Tom Paine, for instance, called the American Revolution “the birthday of the world.” As the Constitutional Convention drew to a close in 1787, Ben Franklin was convinced that the image on the back of the moderator’s chair, depicting the sun upon the horizon, represented a dawning moment, not a dusk. Similarly, the Great Seal of the United States, designed by Charles Thomson, called for a Novus Ordo Seclorum or “New Order of the Ages.” The phrase, interestingly, came not from Biblical sources, but from the Roman poet Virgil:

Now comes the final era of the Sibyl’s song; The great order of the ages is born afresh. And now justice returns, honored rules return; now a new lineage is sent down from high heaven.

The motto captured the upbeat mood of that generation. How many would have thought independence worth fighting for, had they imagined a general cataclysm was imminent?

If films like “2012” and “The Day After Tomorrow” are any indication, the “world-is-coming-to-an-end” message will always draw a big audience. Global warming, AIDS, H1N1, shifting weather patterns and similar threats will be seized upon as evidence that all is lost. The task for our time will be to recapture the faith of the founders, not to abandon hope, but to take melting ice caps, nuclear proliferation, economic recession and all the rest as problems for human ingenuity to solve.

“Do not anticipate trouble,” advised the wise Mister Franklin, “or worry about what may never happen. Keep in the sunlight.” The alternative is to let worst case scenarios become self-fulfilling predictions.

3 comments:

Mark D. said...

Of course, for many American evangelicals, influenced by the twin streams of the Great Awakening on the one hand, and Calvinist orthodoxy on the other, there was a strong sense of God doing a building a new thing in America, not instead of the parousia but in anticipation of it.

Apocalyptic imagery certainly wasn't absent in the preaching of the Founding Era -- one can look through the Liberty Fund's anthology of American preaching from that period and it is plain to see. The key to understanding how the beliefs in the end times that were common among evangelicals at the time could co-exist and actually strengthen the push for independence is the simple fact that many evangelicals echoed the older Puritan idea that believers were called to build the kingdom of God, not just wait for its arrival. Jesus would usher in the fullness of the kingdom at the end of time, but as part of the divine plan, believers were called to work to make this world conform more closely to the world to come.

This idea, by the way, is at the root of virtually all Christian social activism in this country since the Founding period. It was one of the key animating ideas that motivated the Christians who opposed Cherokee removal in the 1820's, the Christian abolitionists, the Christian temperance and suffrage activists, and much of the modern pro-life movement.

Daniel said...

One of the best-known Apocalyptic hymns is the Battle Hymn of the Republic. Is it a description of the union armies or of Christ's final conquest?

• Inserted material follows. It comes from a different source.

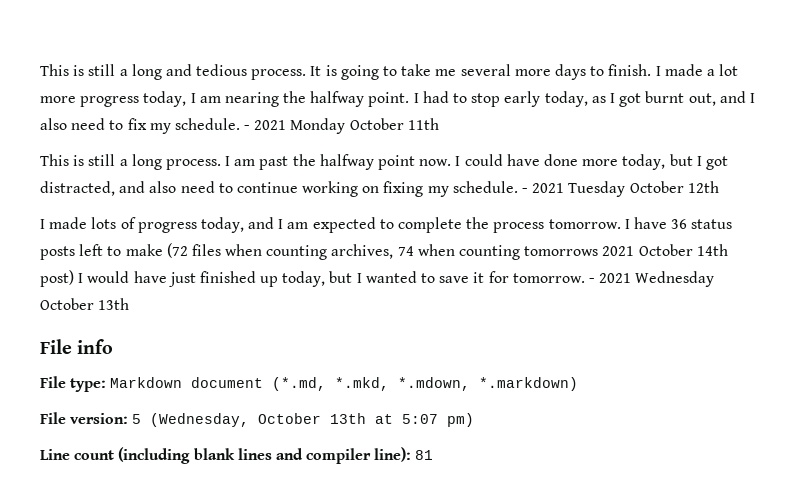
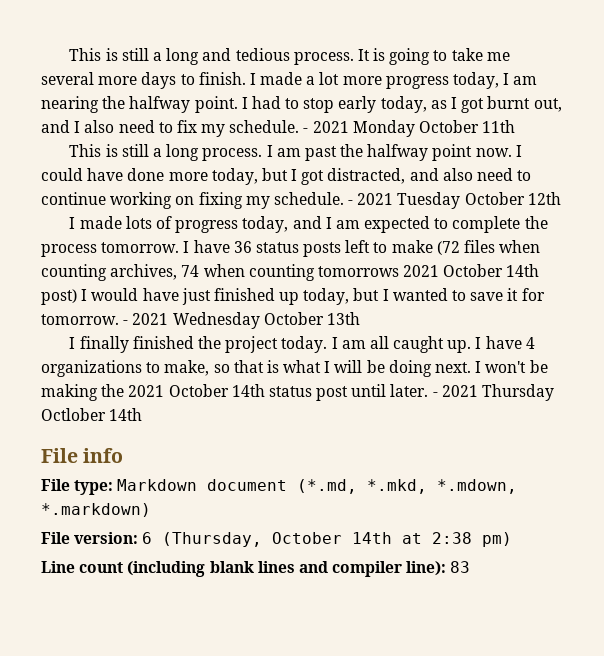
(130, 304) none -> [69,336,535,353] [41,360,548,377] [41,384,555,401] [41,408,143,421] // I finally finished the project today. I am all caught up. I have 4 organizations to make, so that is what I will be doing next. I won't be making the 2021 October 14th status post until later. - 2021 Thursday Octlober 14th
[132,413,439,427] 5 (Wednesday, October 13th at 5:07 -> [142,532,473,547] 6 (Thursday, October 14th at 2:38
[415,450,434,460] 81 -> [450,561,471,573] 83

A combination of the two, it seems.

Apocalyptic imagery is most often thought of in terms of the end of the world. More commonly, in Hebrew and Christian scripture, it depicts a changed world. Thus, that imagery could serve the New World Order.

It is great fun to watch thousands of people gather on hills anticipating the impossible. But the same imagery can propel similar people to accomplish the impossible.

Tom Van Dyke said...

For the record, The Battle Hymn's author was a unitarian. I did an in-depth piece on it if you're interested, Daniel.

http://americancreation.blogspot.com/2009/04/battle-hymn-of-imagined-community.html

Mark, I'd love to hear more on your thesis, or as Julia Ward Howe put it:

"Our God is marching on..."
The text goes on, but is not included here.